Руки пленного онемели, пальцы затекли; он не мог достать сигарету из пачки. Я вставил ее ему между губами, дал прикурить и закурил свою. «Благодарю», — сказал татарин и улыбнулся мне. Я тоже улыбнулся ему, и мы долго так сидели, куря, в молчании. Запах падали стоял в комнате, вялый, сладковатый и жирный. Я вдыхал запах мертвой кобылы со странным наслаждением. И он тоже, пленник, казалось, вдыхает этот запах с нежным и печальным удовольствием. Его ноздри дрожали в странном трепете. Тут только я заметил, что в его лице, бледном, пепельного оттенка, на котором косые бесстрастные глаза смотрели стеклянистым и пристальным взором мертвеца, вся жизнь была сосредоточена в ноздрях. Его древняя родина, его вновь обретенная родина — это был запах этой падали. Древним запахом его родины был запах этой мертвой кобылы. Мы смотрели друг другу в глаза, молча, вдыхая с нежным и печальным наслаждением этот запах, жирный и сладковатый. Этот запах падали был его родиной, его родиной, древней и еще живой; ничто не могло более разлучить нас отныне: оба мы были живыми братьями в древнем запахе мертвой кобылы.
* * *
Принц Евгений поднял голову, и глаза его обратились к двери: его ноздри трепетали, будто запах мертвой кобылы остановился на пороге и смотрел на нас. Пахло травой и листьями, морем и лесом. Ночь уже наступила, но неясный свет еще бродил в небе. Под этим мертвым светом далекие дома Ниброплана, пароходы и парусники, скучившиеся вдоль набережной Страндвегена, деревья парка, призрачные тени родэновского «Мыслителя» и «Самофракийской победы», отражались искаженные в ночном пейзаже, как на рисунках Эрнста Жозефсона и Карла Хилля, в их меланхолическом безумии, видевших животных, деревья, дома и пароходы отраженными в пейзаже, словно в кривом зеркале.
— У него были руки, похожие на ваши, — сказал я.
Принц Евгений посмотрел на свои руки, казалось, слегка смущенный. Это были прекрасные руки, белые руки Бернадотов, с пальцами бледными и тонкими.
И я сказал ему: «Руки механика, водителя танка, ударника третьей пятилетки не менее прекрасны, чем ваши руки. Это руки Моцарта[114], Страдивариуса[115], Пикассо, Зауэрбруха[116]».
Принц Евгений улыбнулся и ответил, слегка краснея: «Я тем более горжусь моими руками».
Час от часа голос ветра становился все сильнее, пронзительнее, похожий на долгое, жалобное ржание. Это был северный ветер; услышав его голос, я вздрогнул. Воспоминание об ужасной зиме, проведенной на Карельском фронте, между предместьями Ленинграда и берегами Ладожского озера, воскресило передо мной ослепительные и молчаливые картины карельских лесов, и я задрожал, как будто ветер, сотрясавший стекла в больших окнах, был ветром Карелии, ледяным и жестоким.

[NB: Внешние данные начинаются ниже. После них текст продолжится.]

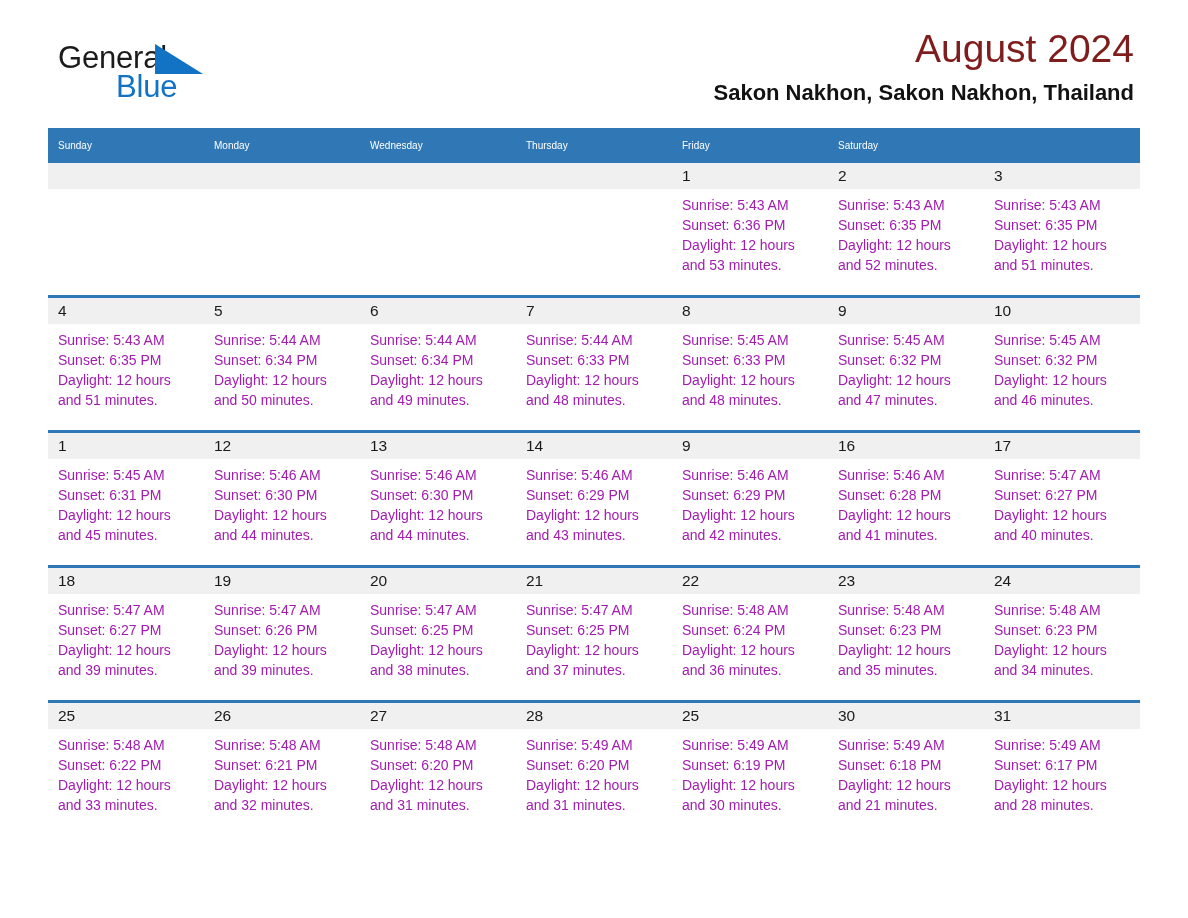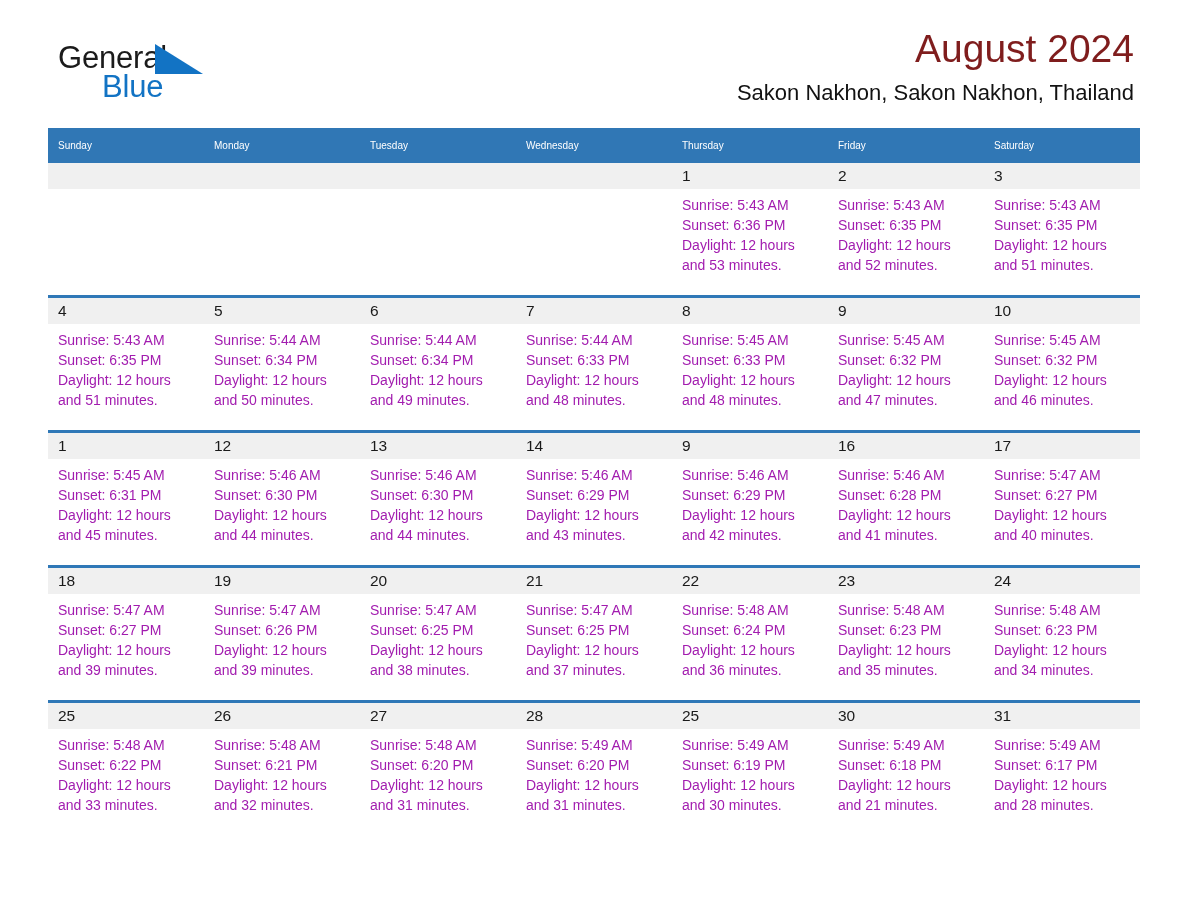--- a/index.html
+++ b/index.html
@@ -50,7 +50,7 @@
     color: #1273c4;
     letter-spacing: -0.2px;
     font-weight: 400;
-    margin-left: 44px;
+    margin-left: 58px;
     margin-top: -3px;
   }
   .brand-flag {

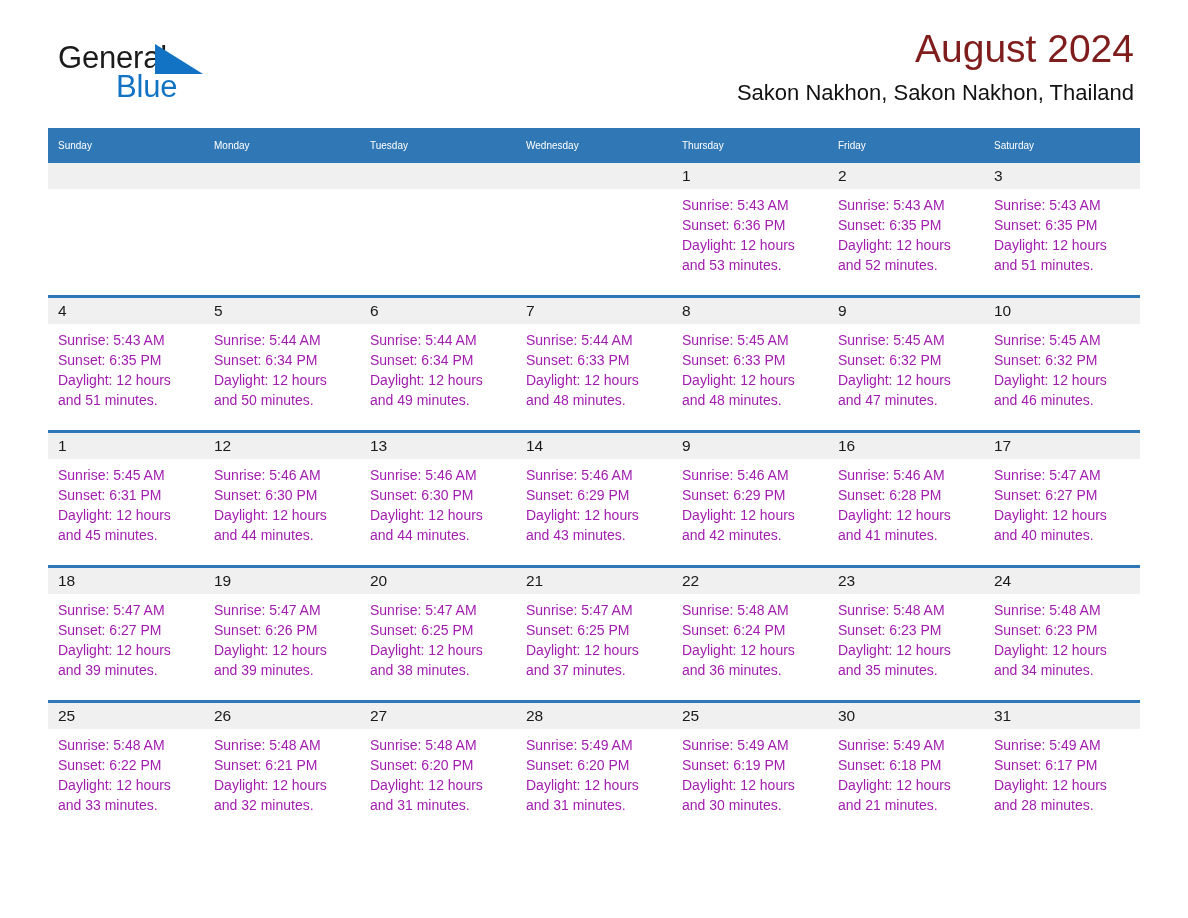--- a/index.html
+++ b/index.html
@@ -75,7 +75,7 @@
   .cal-subtitle {
     font-size: 22px;
     line-height: 30px;
-    font-weight: 400;
+    font-weight: 700;
     color: #121212;
     margin-top: 6px;
   }

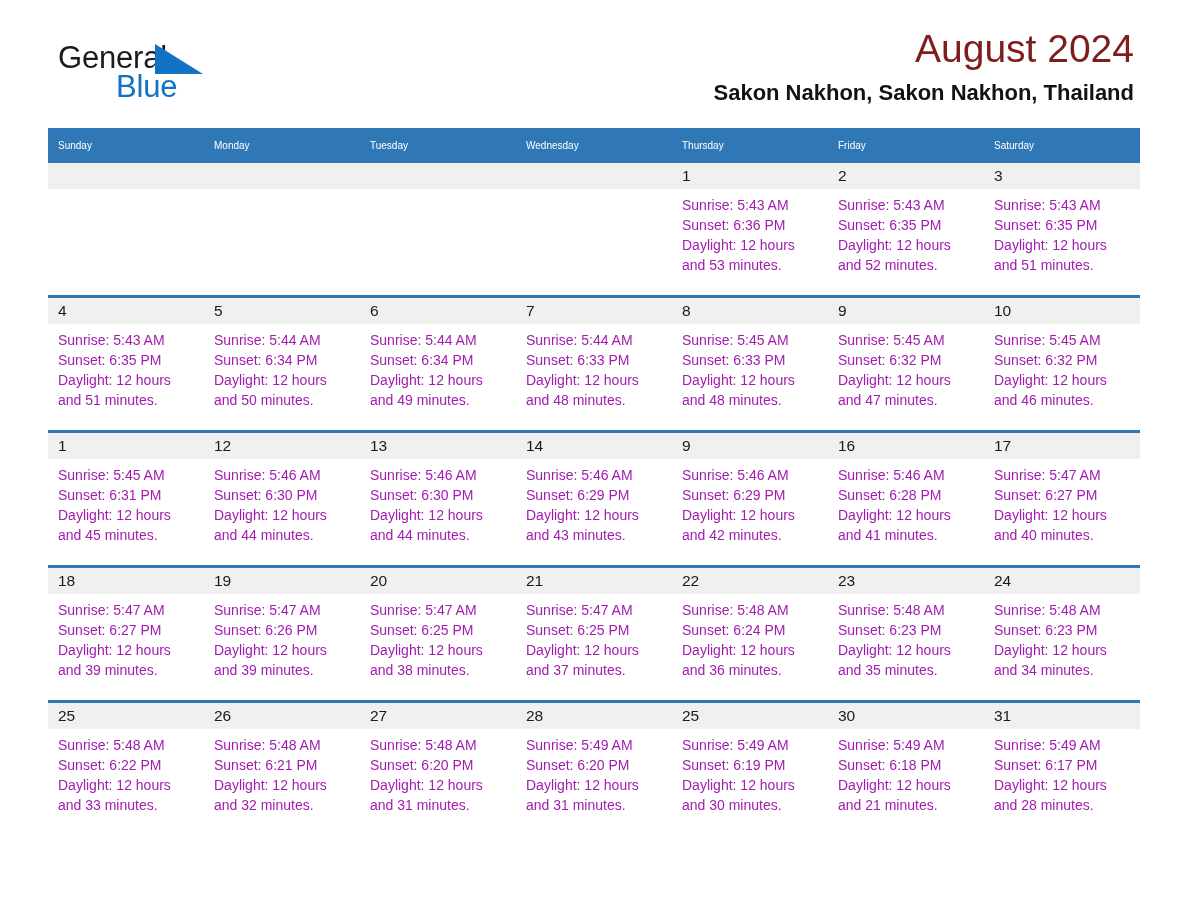--- a/index.html
+++ b/index.html
@@ -150,7 +150,6 @@
     <div class="weekdays" id="weekday-row">
         <div class="weekday">Sunday</div>
         <div class="weekday">Monday</div>
-        <div class="weekday">Tuesday</div>
         <div class="weekday">Wednesday</div>
         <div class="weekday">Thursday</div>
         <div class="weekday">Friday</div>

— Это ветер с севера, — сказал принц Евгений.
— Да, это карельский ветер, — ответил я, — я узнаю его голос.
И я начал рассказ о лесах Райккола и лошадях Ладоги.
В то утро я отправился вместе со Свёртстремом посмотреть, как будут высвобождать лошадей из их ледяной тюрьмы.
Зеленоватое солнце сияло в бледно-голубом небе, словно зеленое яблоко. С тех пор, как началась оттепель, ледяной покров Ладожского озера трещал, стонал, испускал время от времени пронзительный крик. Среди ночей из глубины корсу[117] — барака, занесенного снегом, в самой глубине леса мы вдруг слышали эти крики и стоны, длившиеся часами, долгими часами до рассвета. Уже наступила весна: озеро дышало в наши лица своим дурным дыханием, этим запахом гнилого леса, мокрых опилок, типичным для оттепели. Другой берег Ладоги казался слабой карандашной чертой, проведенной по бумаге. Небо было теперь безоблачным, вяло-голубоватым, похожим на шелковистую бумагу. Там, вдали, в стороне Ленинграда (облачко серого дыма висело над осажденным городом), небо казалось несколько загрязненным, чуть-чуть измятым. Зеленая вена пересекала горизонт; иногда казалось, она трепетала, будто наполненная горячей кровью.
В это утро мы направились посмотреть, как будут высвобождать лошадей из их ледяной тюрьмы. Накануне вечером полковник Мерикальо сказал, втягивая воздух носом: «Надо будет зарыть лошадей. Весна начинается». Мы спустились к озеру через густой березовый лес, усеянный огромными глыбами красного гранита. Тусклое зеркало Ладоги открылось перед нами сразу.